Let me dip in here with a question. Do you say Photography 'is not "art" in the highest sense' because of, what? Why? Its reproducibility? Certainly the David is art in the highest sense and, although it could be reproduced, let's be serious; it's a one off. Is it uniqueness that is the basis? Is that why photography is not Art (as in artist) but Craft (as in artisan) in you view? I ask because I once saw a show of work by, I think, Kim Weston. One feature of the works for sale is that each piece had its negative permanently mounted on the back of the print. This was his attempt to provide uniqueness to the eminently reproducible photograph. I don't know if it worked for him.
My attempt was to provide an explanation of why the expression "fine art photography" is used so widely and why, in my opinion, it is a "legitimate" and non-pretentious expression for photography which is produced for merely aesthetic
purposes. The degree of aesthetic merits stays away from this definition as it is entirely personal.

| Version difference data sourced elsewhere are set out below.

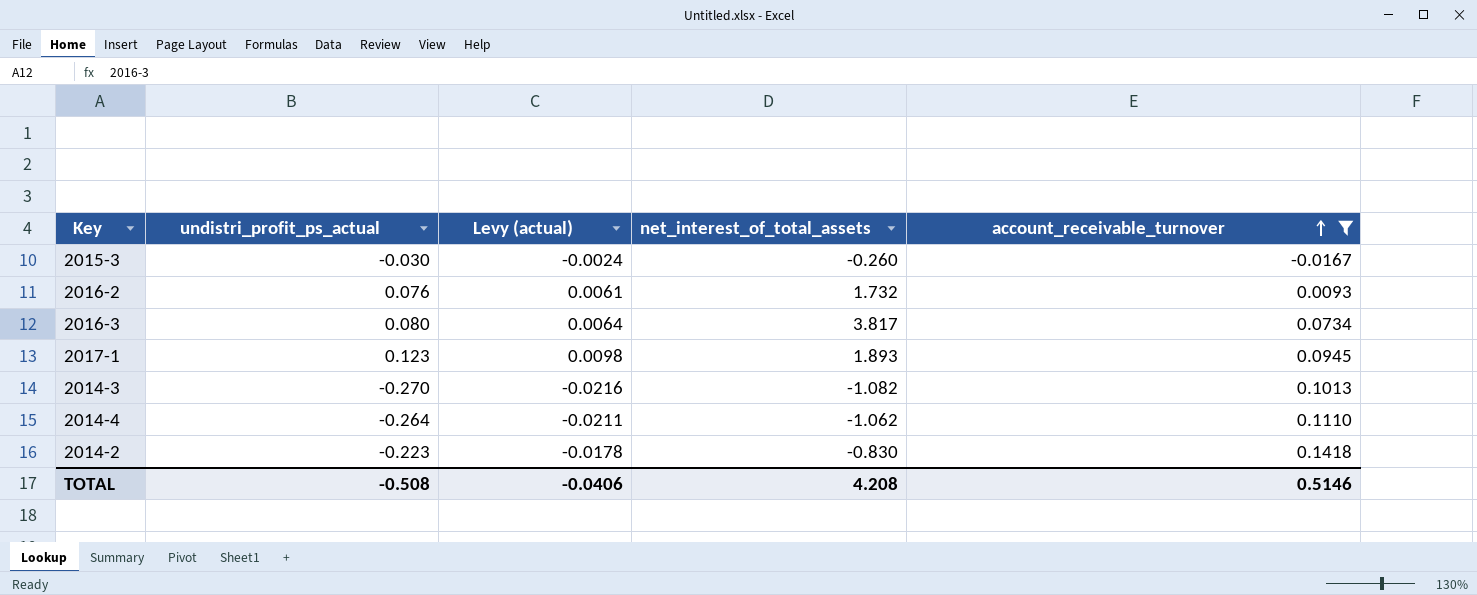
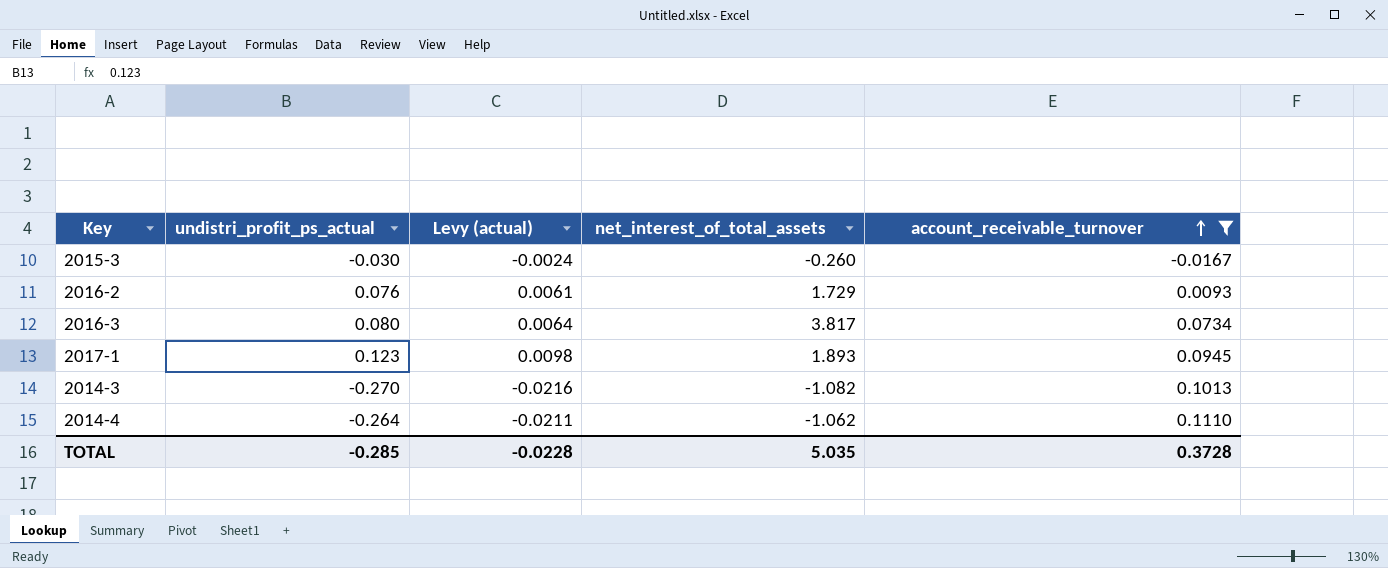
row 2014-2: -0.223 | -0.0178 | -0.830 | 0.1418 -> none
2016-2 | net_interest_of_total_assets: 1.732 -> 1.729
TOTAL | undistri_profit_ps_actual: -0.508 -> -0.285
TOTAL | Levy (actual): -0.0406 -> -0.0228
TOTAL | net_interest_of_total_assets: 4.208 -> 5.035
TOTAL | account_receivable_turnover: 0.5146 -> 0.3728

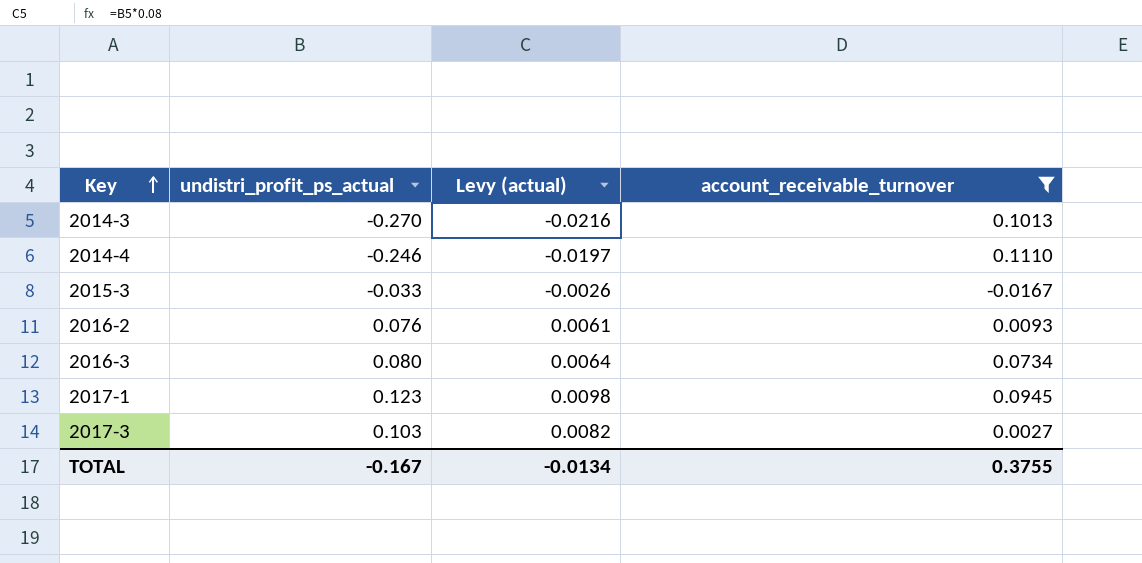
row order: account_receivable_turnover ascending -> Key ascending
column net_interest_of_total_assets | position: 4 -> none
2014-4 | undistri_profit_ps_actual: -0.264 -> -0.246
2014-4 | Levy (actual): -0.0211 -> -0.0197
2015-3 | undistri_profit_ps_actual: -0.030 -> -0.033
2015-3 | Levy (actual): -0.0024 -> -0.0026
row 2017-3: none -> 0.103 | 0.0082 | 0.0027
TOTAL | undistri_profit_ps_actual: -0.285 -> -0.167
TOTAL | Levy (actual): -0.0228 -> -0.0134
TOTAL | account_receivable_turnover: 0.3728 -> 0.3755

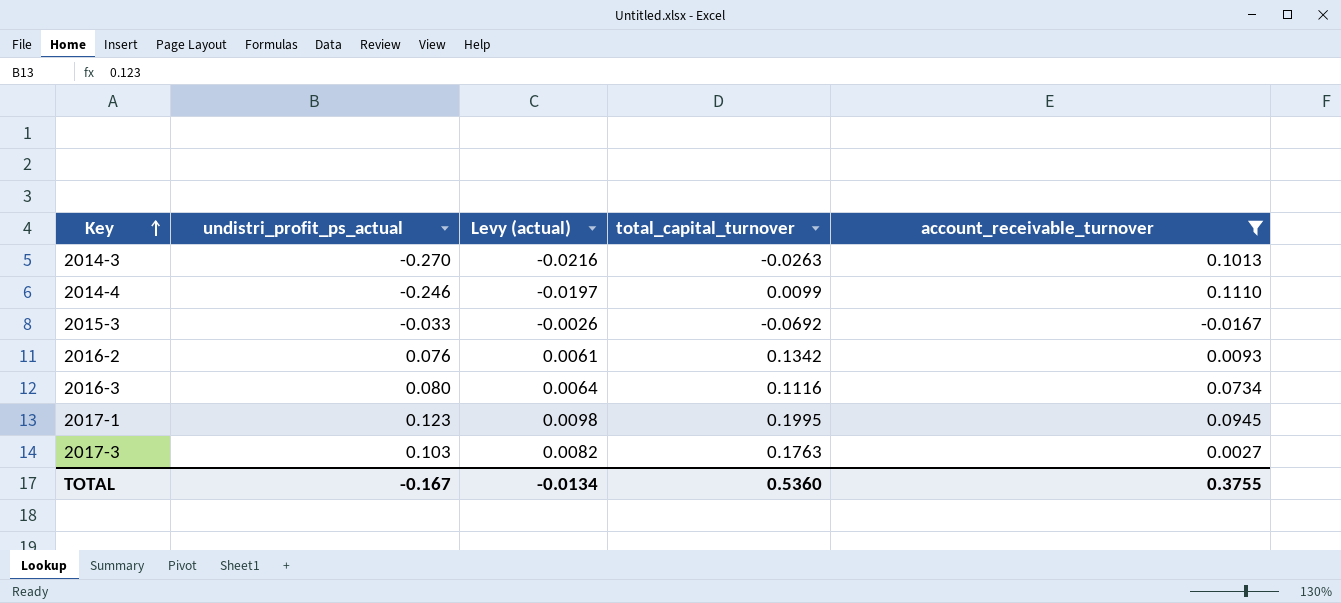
column total_capital_turnover | position: none -> 4

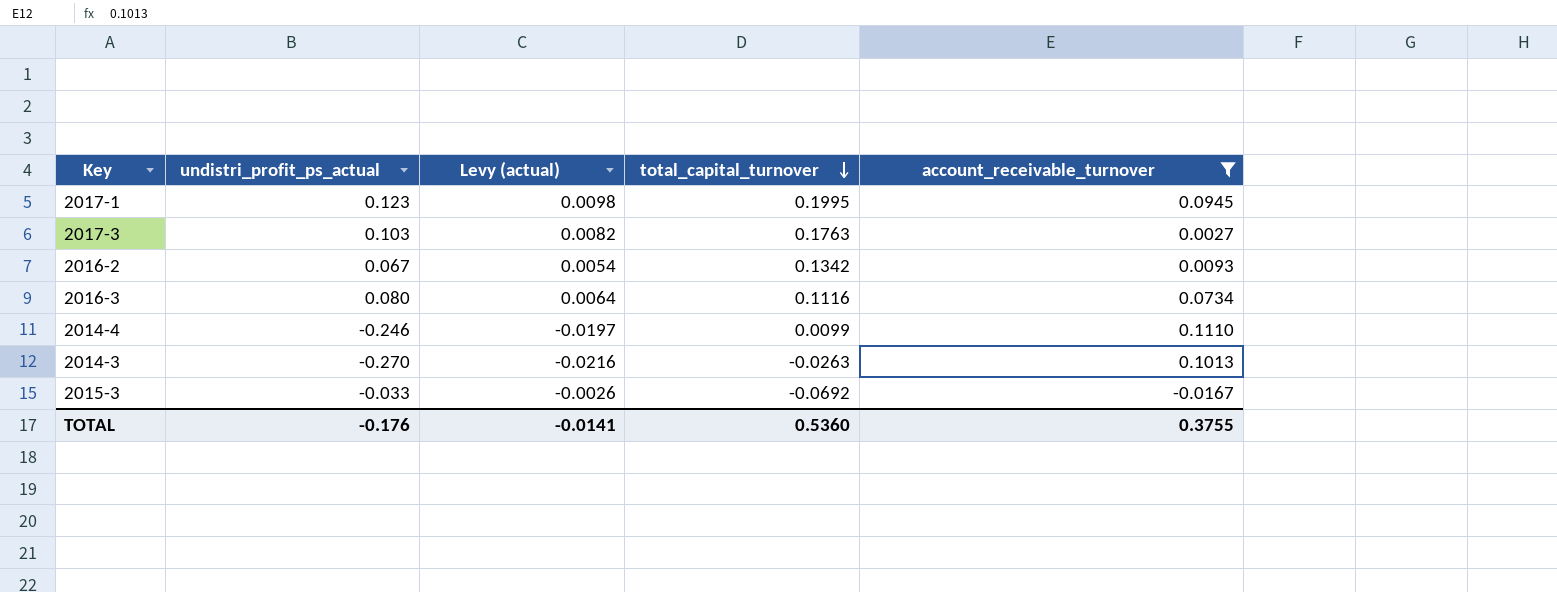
row order: Key ascending -> total_capital_turnover descending
2016-2 | undistri_profit_ps_actual: 0.076 -> 0.067
2016-2 | Levy (actual): 0.0061 -> 0.0054
TOTAL | undistri_profit_ps_actual: -0.167 -> -0.176
TOTAL | Levy (actual): -0.0134 -> -0.0141

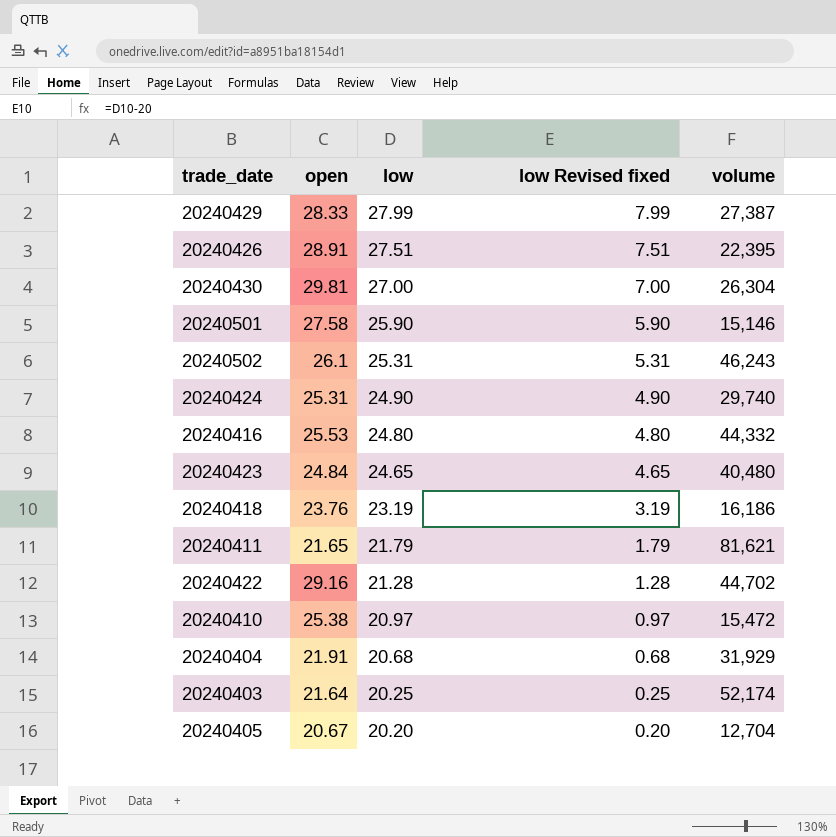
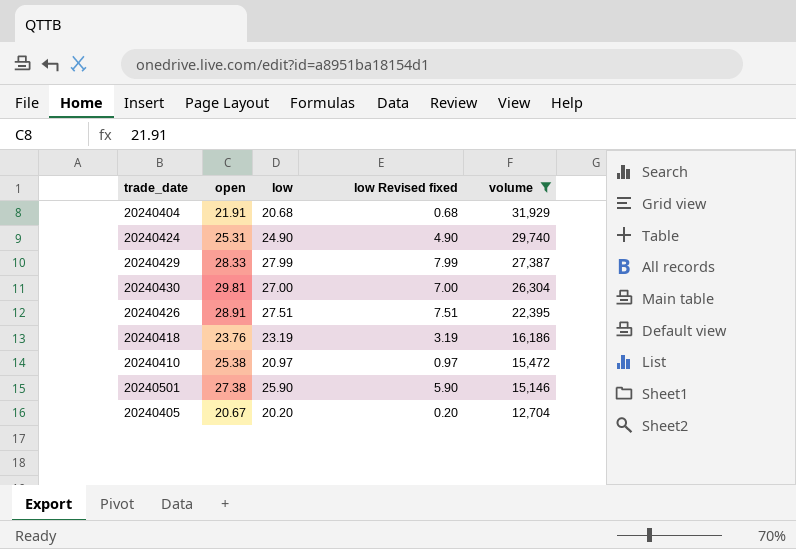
filter: none -> volume <= 31,929
row order: low descending -> volume descending
20240501 | open: 27.58 -> 27.38

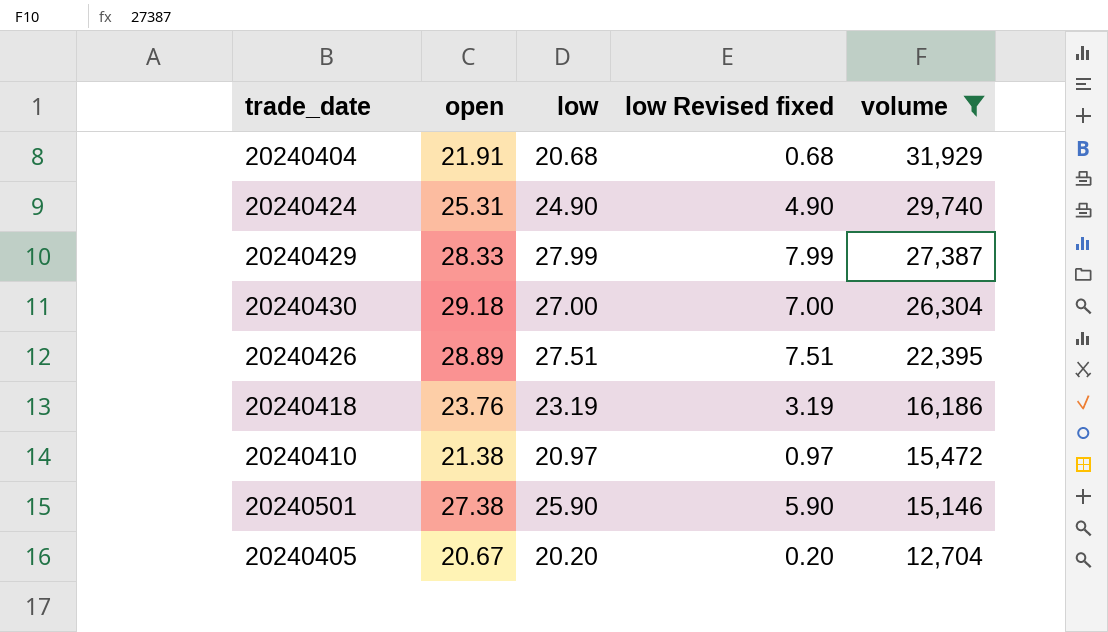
20240430 | open: 29.81 -> 29.18
20240426 | open: 28.91 -> 28.89
20240410 | open: 25.38 -> 21.38

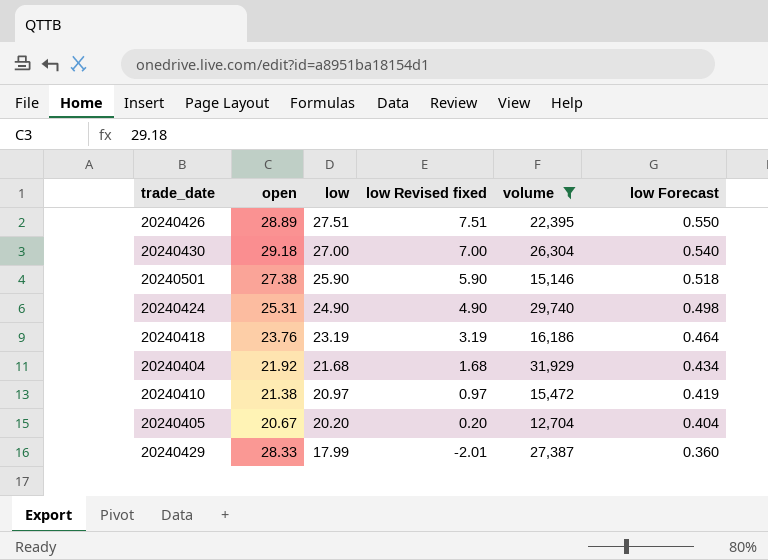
row order: volume descending -> low descending
column low Forecast | formula: none -> [low] * 0.02
20240404 | open: 21.91 -> 21.92
20240404 | low: 20.68 -> 21.68
20240404 | low Revised fixed: 0.68 -> 1.68
20240429 | low: 27.99 -> 17.99
20240429 | low Revised fixed: 7.99 -> -2.01

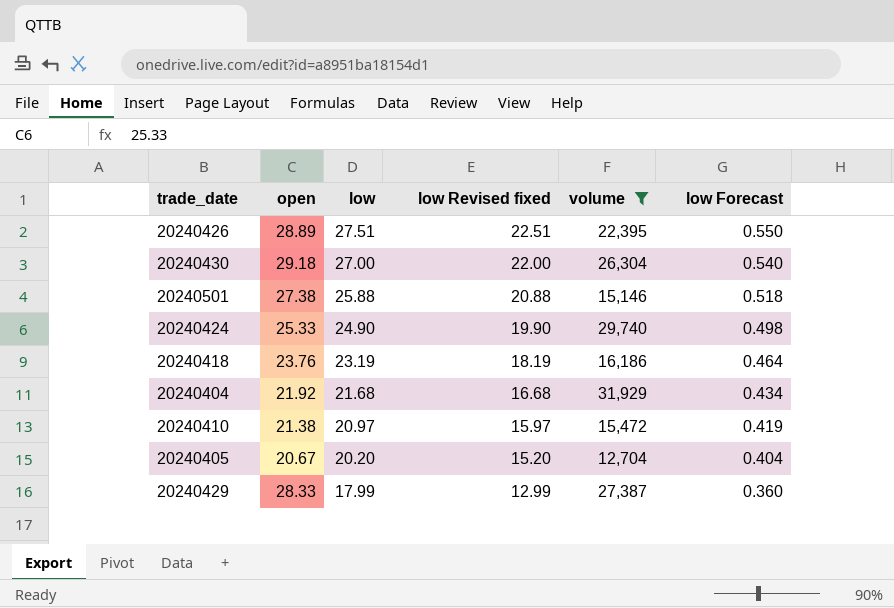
column low Revised fixed | formula: [low] - 20 -> [low] - 5
20240501 | low: 25.90 -> 25.88
20240424 | open: 25.31 -> 25.33

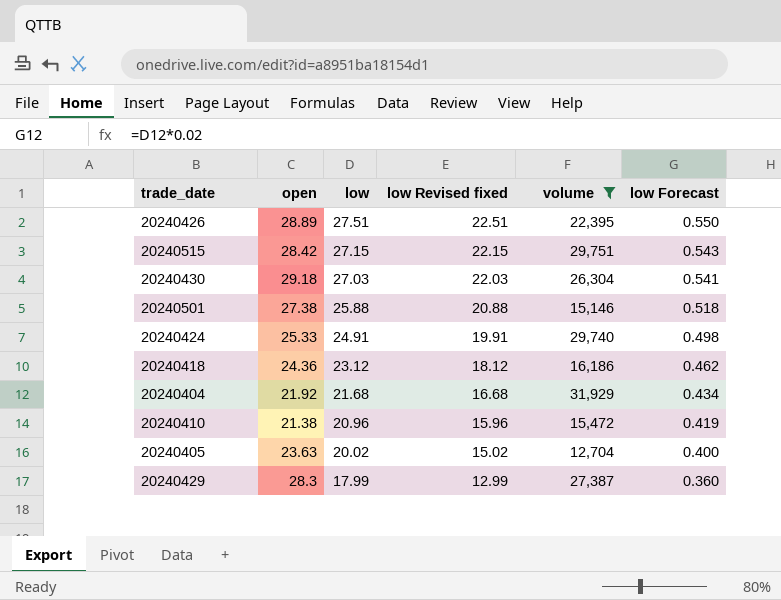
row 20240515: none -> 28.42 | 27.15 | 22.15 | 29,751 | 0.543
20240430 | low: 27.00 -> 27.03
20240430 | low Revised fixed: 22.00 -> 22.03
20240430 | low Forecast: 0.540 -> 0.541
20240424 | low: 24.90 -> 24.91
20240424 | low Revised fixed: 19.90 -> 19.91
20240418 | open: 23.76 -> 24.36
20240418 | low: 23.19 -> 23.12
20240418 | low Revised fixed: 18.19 -> 18.12
20240418 | low Forecast: 0.464 -> 0.462
20240410 | low: 20.97 -> 20.96
20240410 | low Revised fixed: 15.97 -> 15.96
20240405 | open: 20.67 -> 23.63
20240405 | low: 20.20 -> 20.02
20240405 | low Revised fixed: 15.20 -> 15.02
20240405 | low Forecast: 0.404 -> 0.400
20240429 | open: 28.33 -> 28.3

That said, I wanted to eschew the useless infinite question of "but is it art?" (or, "but is it Art?") but made this mistake of saying that photography for me it is not Art but craft + taste (I stress "taste" because certain higher forms of craft do always strive for beauty: think about cars, fashion etc) which originated this semi-ambivalent provocation

at a direct answer. My mistake. Too late. I'll try to give an answer then, and flog this poor horse once again on this forum.
I'll be concise and imprecise. Don't take what follows as if they were my creed. It's a fast attempt at a difficult matter.
In my personal view of seeing the concept of "art", or of Art, several elements must be present.
To me, a sculpture or a painting or a poem or a roman can be Art because the artists starts with a white page, canvas, a block of marble, a shapeless amount of clay. Whatever is created out of those "emptiness" is entirely the work of the artist. An artist creates entirely from his own mind first, and only then executes employing a certain amount of craft. He literally gives birth to a work which did not exists beforehand not even in traces. Take this as an absolutization. I am extreme in the effort of being clear.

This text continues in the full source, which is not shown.